However, these cases are distinct from the anomaly in our patient,
in which one or more discrete abnormal anterior branches from
descending aorta supply the affected lung. In the former condition
(pseudosequestration), the systemic arterial supply is from
hypervascularization of normal anterior branches of the chest wall
(eg, intercostal and internal mammary arteries).
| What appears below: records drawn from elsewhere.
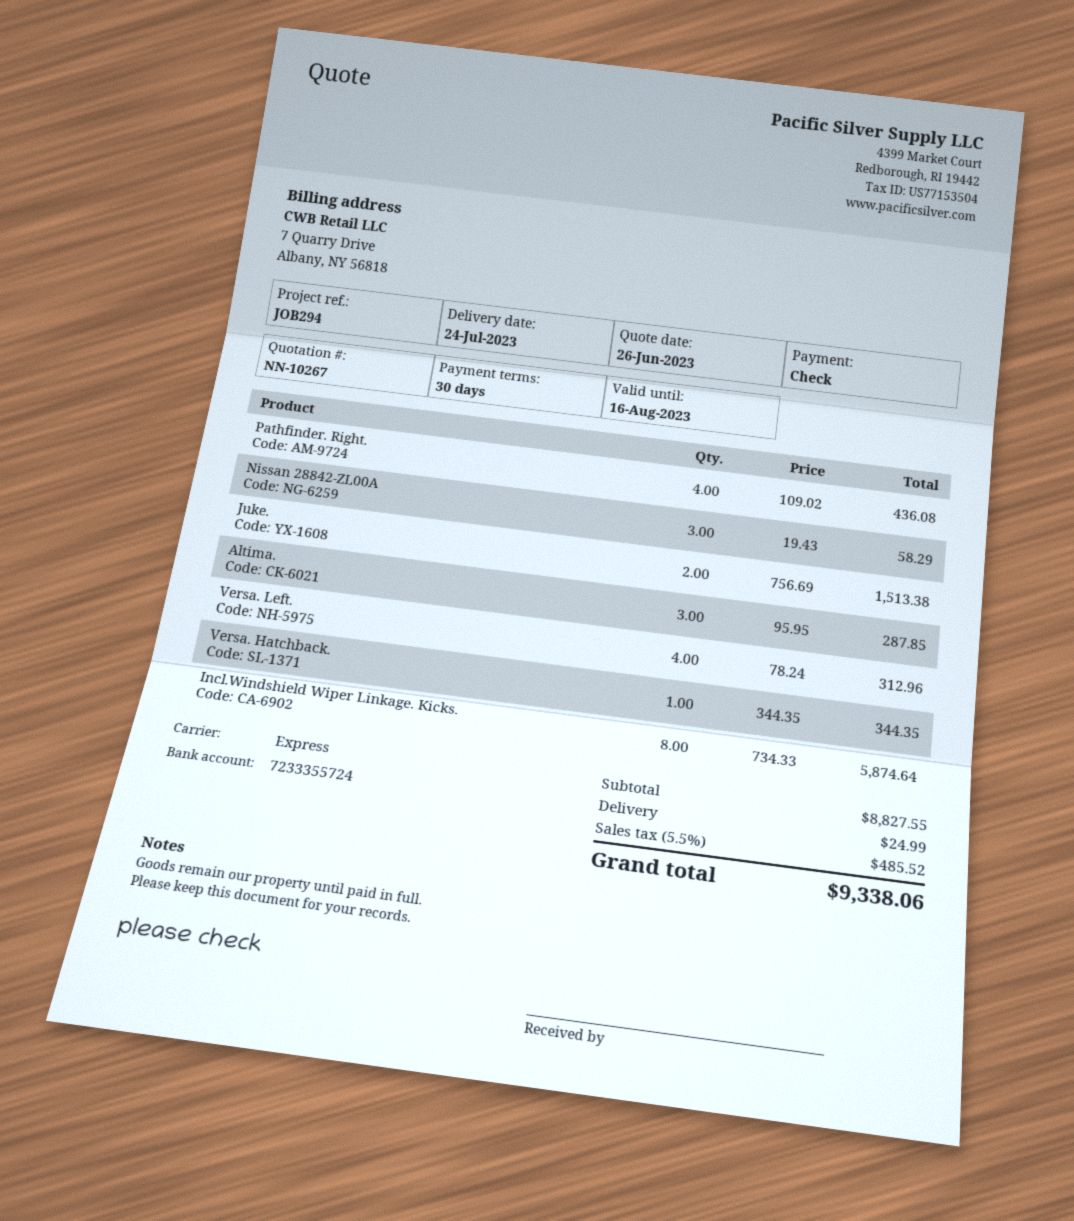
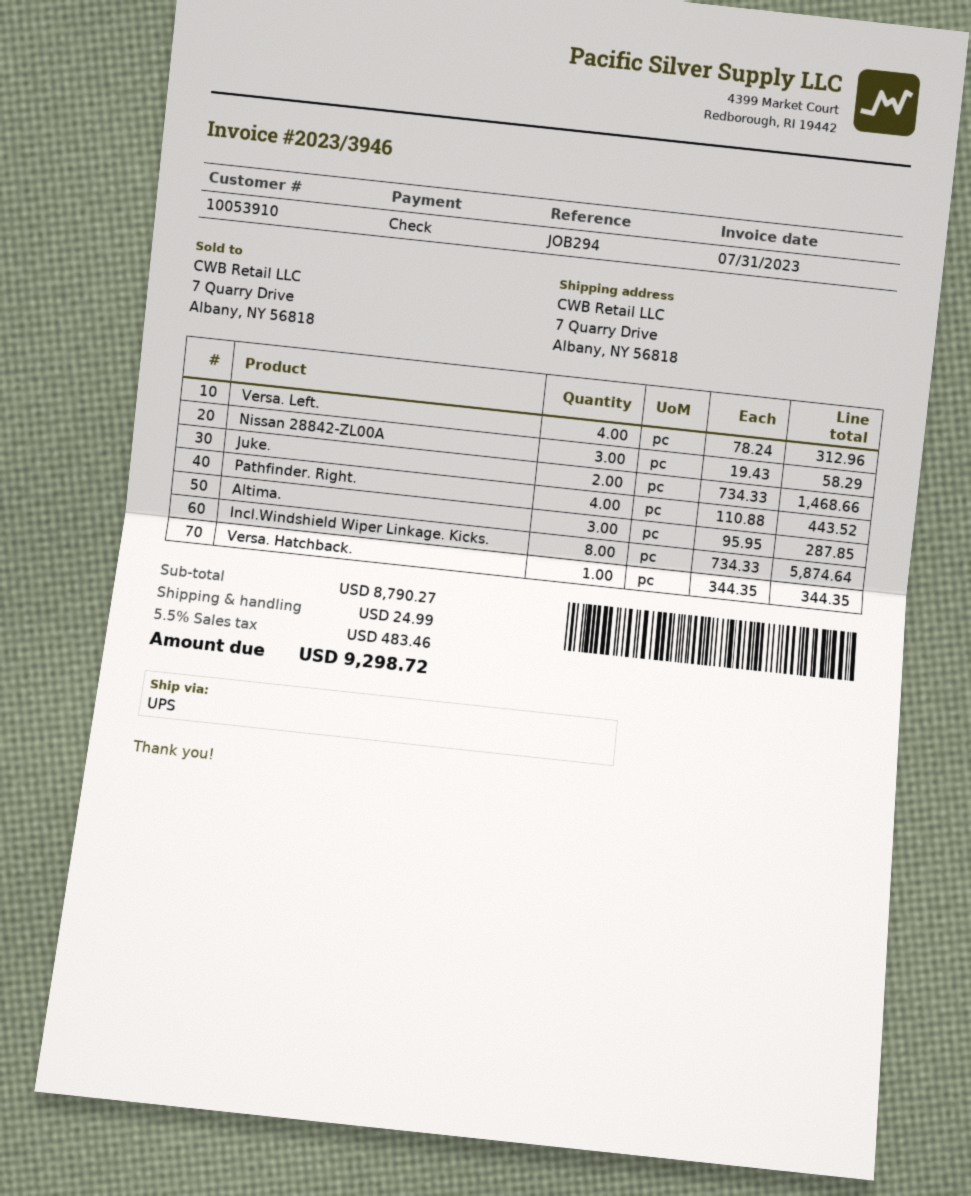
shipping method: express -> UPS
Pathfinder. Right.: 4 x 109.02 = 436.08 -> 4 x 110.88 = 443.52
Juke.: 2 x 756.69 = 1513.38 -> 2 x 734.33 = 1468.66
subtotal: 8827.55 -> 8790.27
tax: 5.5% = 485.52 -> 5.5% = 483.46
total: 9338.06 -> 9298.72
A chest radiograph may demonstrate a homogeneous opacity in the lung
base in uncomplicated intralobar sequestration. Complicated
sequestration may present as a cystic lesion that may contain air-fluid
levels. Traditionally, diagnosis of pulmonary sequestration is made
with aortography. The classic findings are the anomalous systemic
arterial supply and anomalous venous drainage, depending on the type of
sequestration. The pulmonary arteriogram may be useful in demonstrating
the absence of pulmonary blood supply to an area of lung,9
as in our case. CT is an useful imaging study, especially for
evaluation of a patient with hemoptysis. It can show lung parenchymal
changes and the aberrant vessels supplying the sequestration. The
anomalous systemic artery is visualized in up to 80% of cases after
contrast administration and may be seen in cross-section (as in our
case) or as an enhancing linear structure adjacent to the aorta in the
inferior pulmonary ligament.10
11
12
Use of dynamic scanning
technique, thin-section CT, and helical CT substantially improves the
delineation of the origin and course of the anomalous systemic
artery.10
12
MRI can demonstrate the anomalous vessels and
the parenchymal abnormalities in multiple planes. Sonography has been
used in the diagnostic evaluation of pulmonary sequestration both
in utero and in infants.13
Preoperative diagnosis of sequestration is helpful by forewarning the
surgeon of the anomalous vascularization of the lung, preventing fatal
outcome due to exsanguination from accidental division of the systemic
artery.
Received for publication May 2, 2000.
Accepted for publication August 10, 2000.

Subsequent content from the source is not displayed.